++++ DATASET RECORDS ++++

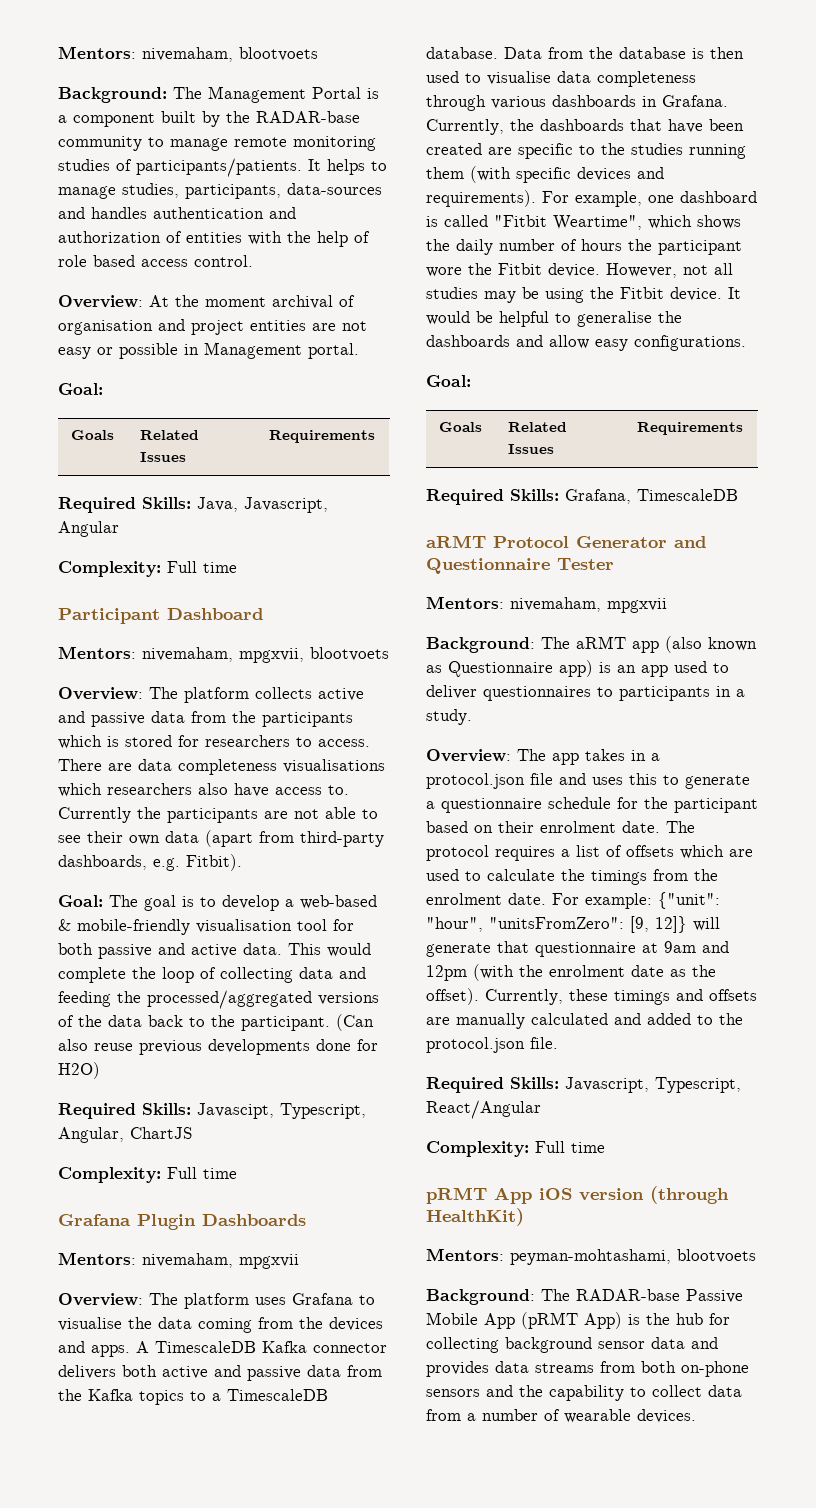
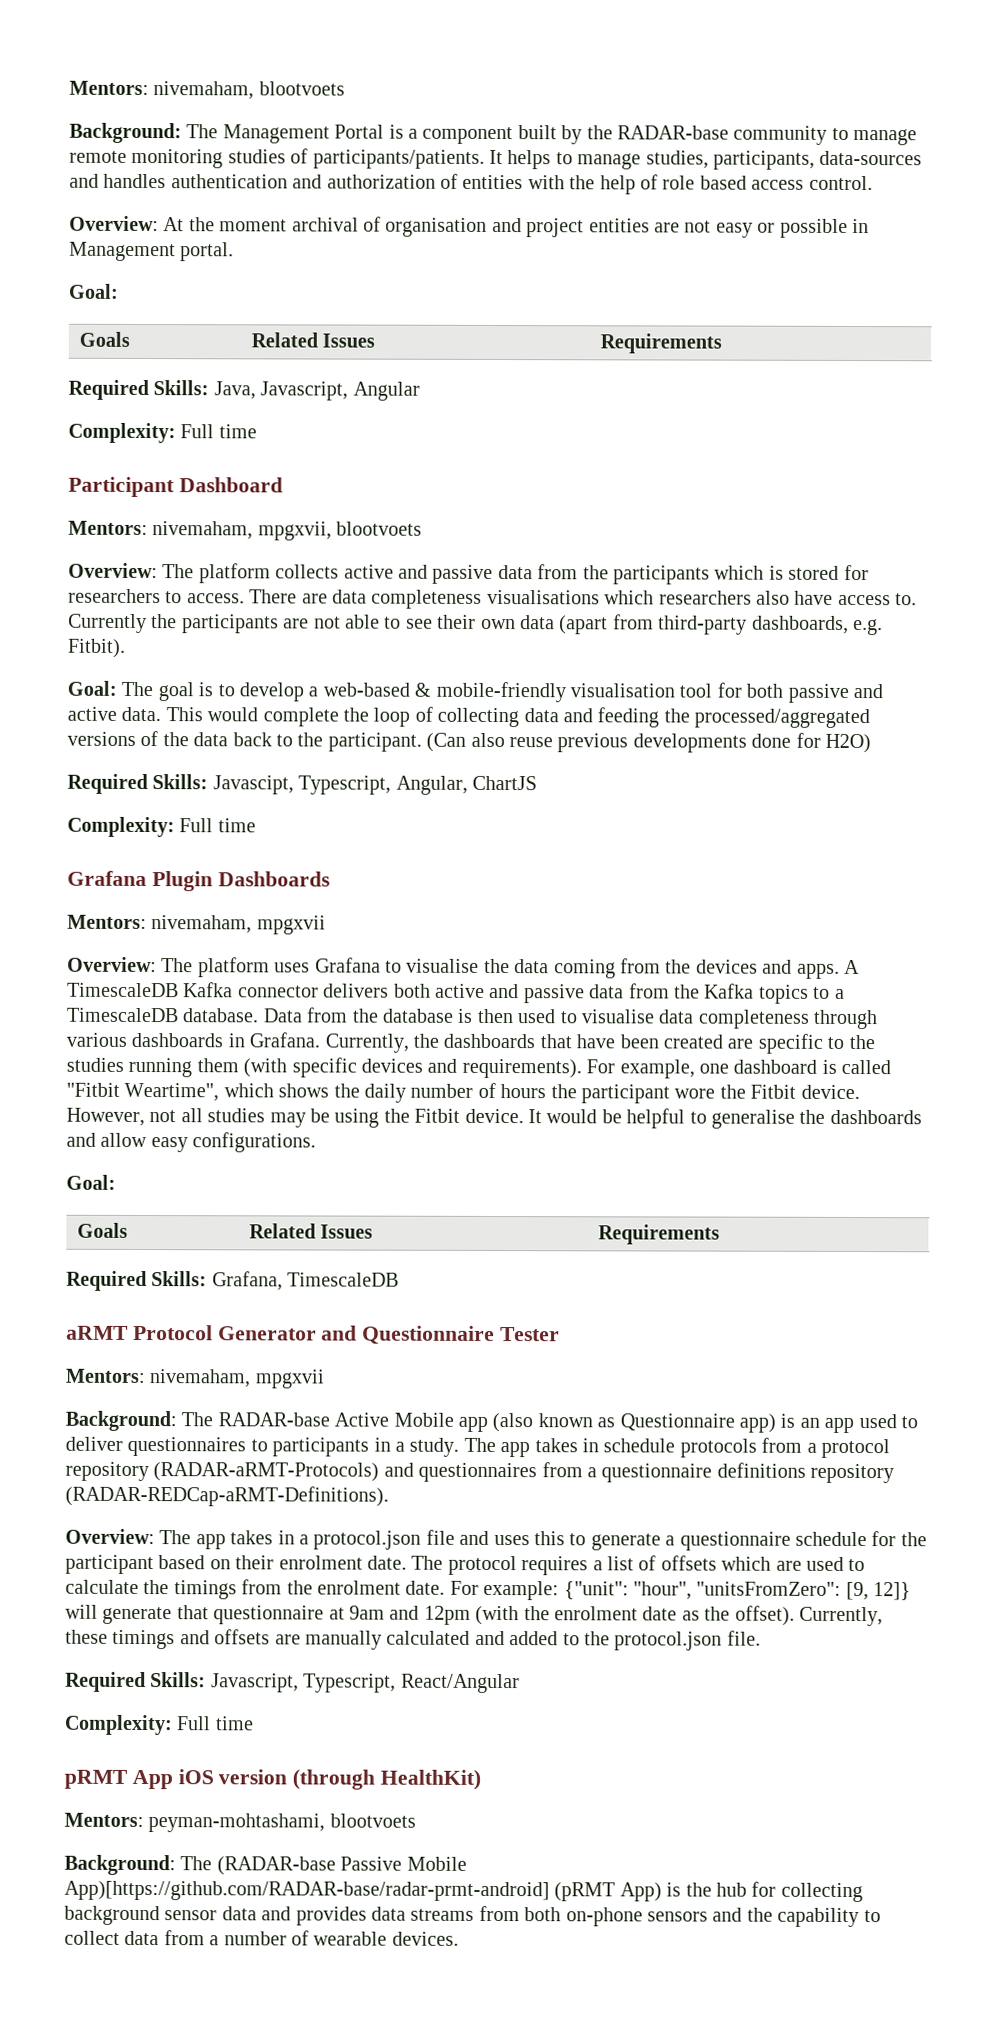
[576,636,626,649] aRMT -> [217,1412,454,1427] RADAR-base Active Mobile
(472, 717) none -> [463,1437,890,1459] [65,1461,895,1484] [65,1485,389,1507] The app takes in schedule protocols from a protocol repository (RADAR-aRMT-Protocols) and questionnaires from a questionnaire definitions repository (RADAR-REDCap-aRMT-Definitions).
[576,1289,680,1301] RADAR-base -> [216,1856,336,1876] (RADAR-base
[484,1313,515,1329] App -> [64,1880,550,1902] App)[https://github.com/RADAR-base/radar-prmt-android]

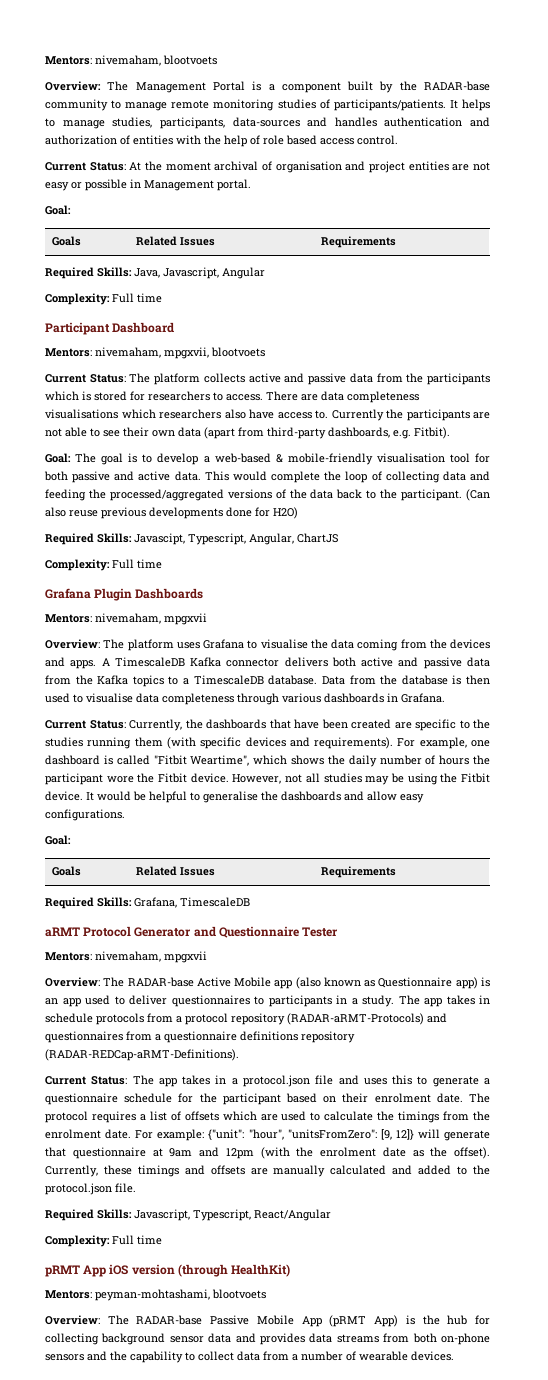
[69,122,182,144] Background: -> [45,81,101,91] Overview:
[69,215,159,232] Overview: -> [45,162,126,171] Current Status:
[68,562,158,579] Overview: -> [45,374,126,383] Current Status:
(321, 1040) none -> [45,720,126,729] // Current Status:
[65,1410,177,1432] Background: -> [45,977,100,987] Overview:
[65,1528,155,1545] Overview: -> [45,1076,128,1085] Current Status:
[64,1854,336,1876] Background: The (RADAR-base -> [45,1315,203,1325] Overview: The RADAR-base
[64,1880,550,1902] App)[https://github.com/RADAR-base/radar-prmt-android] -> [301,1316,322,1327] App

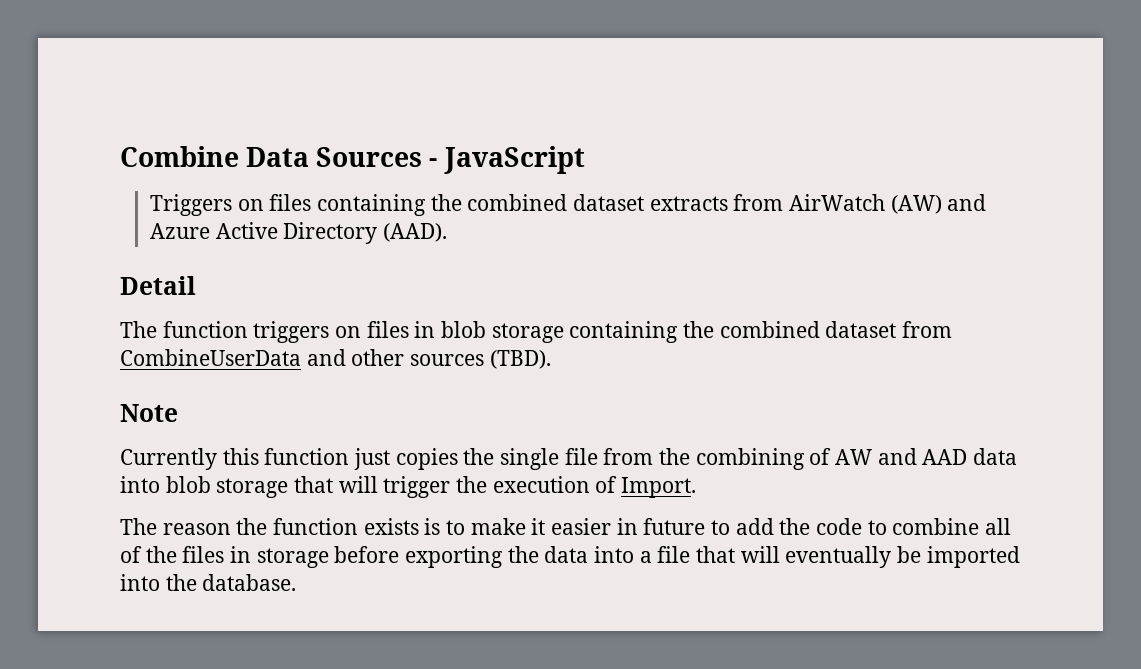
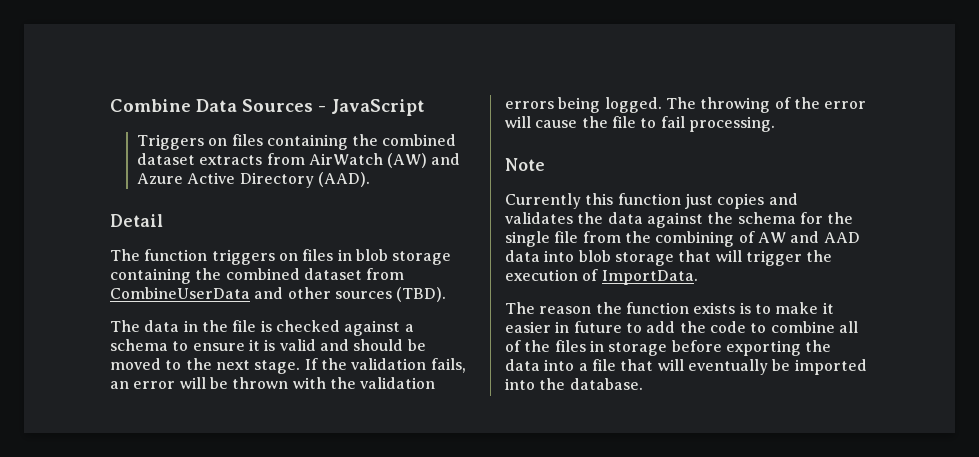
(551, 359) none -> [110,320,414,336] [110,339,426,351] [110,358,466,374] [110,377,436,389] [505,97,867,113] [505,116,775,132] // The data in the file is checked against a schema to ensure it is valid and should be moved to the next stage. If the validation fails, an error will be thrown with the validation errors being logged. The throwing of the error will cause the file to fail processing.
(458, 459) none -> [768,193,798,205] [505,212,823,228] and validates the data against the schema for
[621,477,697,498] Import. -> [601,270,698,285] ImportData.

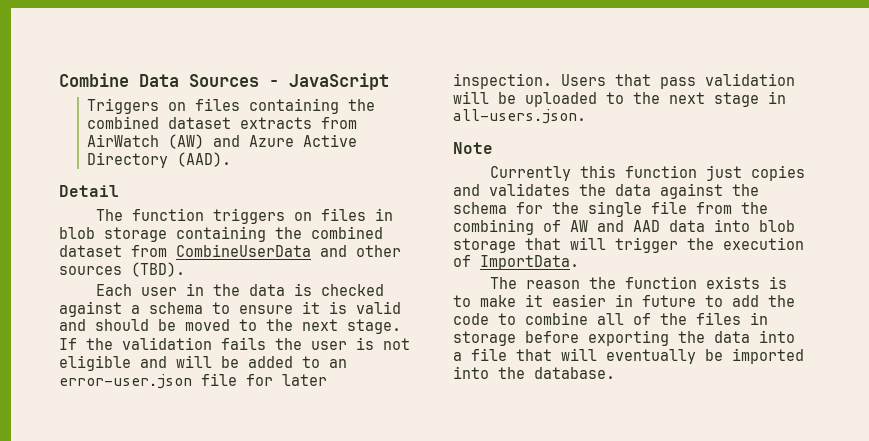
[110,320,180,332] The data -> [95,284,177,296] Each user
[232,320,257,332] file -> [248,284,285,296] data
[430,358,466,373] [110,377,436,389] [505,97,867,113] [505,116,775,132] fails, an error will be thrown with the validation errors being logged. The throwing of the error will cause the file to fail processing. -> [221,337,410,350] [59,355,347,371] [59,373,327,389] [453,73,795,89] [453,91,786,107] [453,109,586,124] fails the user is not eligible and will be added to an error-user.json file for later inspection. Users that pass validation will be uploaded to the next stage in all-users.json.

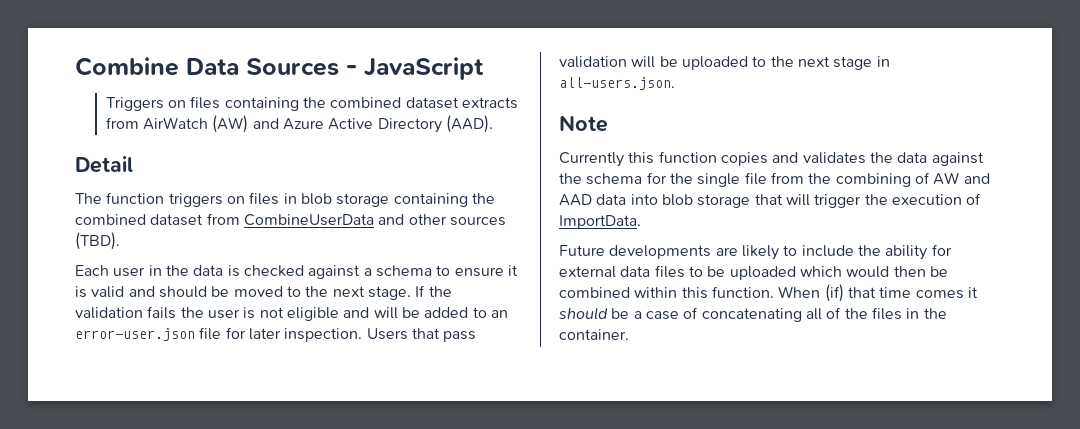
[705,165,742,181] just -> (717, 157) none
[489,276,787,289] [453,294,795,307] [453,312,588,325] The reason the function exists is to make it easier in future to add the code to combine -> [559,244,952,260] [559,265,948,280] [559,284,978,302] [559,307,802,322] Future developments are likely to include the ability for external data files to be uploaded which would then be combined within this function. When (if) that time comes it should be a case of concatenating
[453,330,795,346] [453,348,804,364] [453,366,615,379] storage before exporting the data into a file that will eventually be imported into the database. -> [923,308,947,319] [559,329,629,340] the container.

++++

_WHAT THIS TASK INVOLVES_
All of the entries above need to be transcribed exactly, except for the pictures.

_EXPECTED OUTPUT_
[576,636,626,649] aRMT -> [217,1412,454,1427] RADAR-base Active Mobile
(472, 717) none -> [463,1437,890,1459] [65,1461,895,1484] [65,1485,389,1507] The app takes in schedule protocols from a protocol repository (RADAR-aRMT-Protocols) and questionnaires from a questionnaire definitions repository (RADAR-REDCap-aRMT-Definitions).
[576,1289,680,1301] RADAR-base -> [216,1856,336,1876] (RADAR-base
[484,1313,515,1329] App -> [64,1880,550,1902] App)[https://github.com/RADAR-base/radar-prmt-android]

[69,122,182,144] Background: -> [45,81,101,91] Overview:
[69,215,159,232] Overview: -> [45,162,126,171] Current Status:
[68,562,158,579] Overview: -> [45,374,126,383] Current Status:
(321, 1040) none -> [45,720,126,729] // Current Status:
[65,1410,177,1432] Background: -> [45,977,100,987] Overview:
[65,1528,155,1545] Overview: -> [45,1076,128,1085] Current Status:
[64,1854,336,1876] Background: The (RADAR-base -> [45,1315,203,1325] Overview: The RADAR-base
[64,1880,550,1902] App)[https://github.com/RADAR-base/radar-prmt-android] -> [301,1316,322,1327] App

(551, 359) none -> [110,320,414,336] [110,339,426,351] [110,358,466,374] [110,377,436,389] [505,97,867,113] [505,116,775,132] // The data in the file is checked against a schema to ensure it is valid and should be moved to the next stage. If the validation fails, an error will be thrown with the validation errors being logged. The throwing of the error will cause the file to fail processing.
(458, 459) none -> [768,193,798,205] [505,212,823,228] and validates the data against the schema for
[621,477,697,498] Import. -> [601,270,698,285] ImportData.

[110,320,180,332] The data -> [95,284,177,296] Each user
[232,320,257,332] file -> [248,284,285,296] data
[430,358,466,373] [110,377,436,389] [505,97,867,113] [505,116,775,132] fails, an error will be thrown with the validation errors being logged. The throwing of the error will cause the file to fail processing. -> [221,337,410,350] [59,355,347,371] [59,373,327,389] [453,73,795,89] [453,91,786,107] [453,109,586,124] fails the user is not eligible and will be added to an error-user.json file for later inspection. Users that pass validation will be uploaded to the next stage in all-users.json.

[705,165,742,181] just -> (717, 157) none
[489,276,787,289] [453,294,795,307] [453,312,588,325] The reason the function exists is to make it easier in future to add the code to combine -> [559,244,952,260] [559,265,948,280] [559,284,978,302] [559,307,802,322] Future developments are likely to include the ability for external data files to be uploaded which would then be combined within this function. When (if) that time comes it should be a case of concatenating
[453,330,795,346] [453,348,804,364] [453,366,615,379] storage before exporting the data into a file that will eventually be imported into the database. -> [923,308,947,319] [559,329,629,340] the container.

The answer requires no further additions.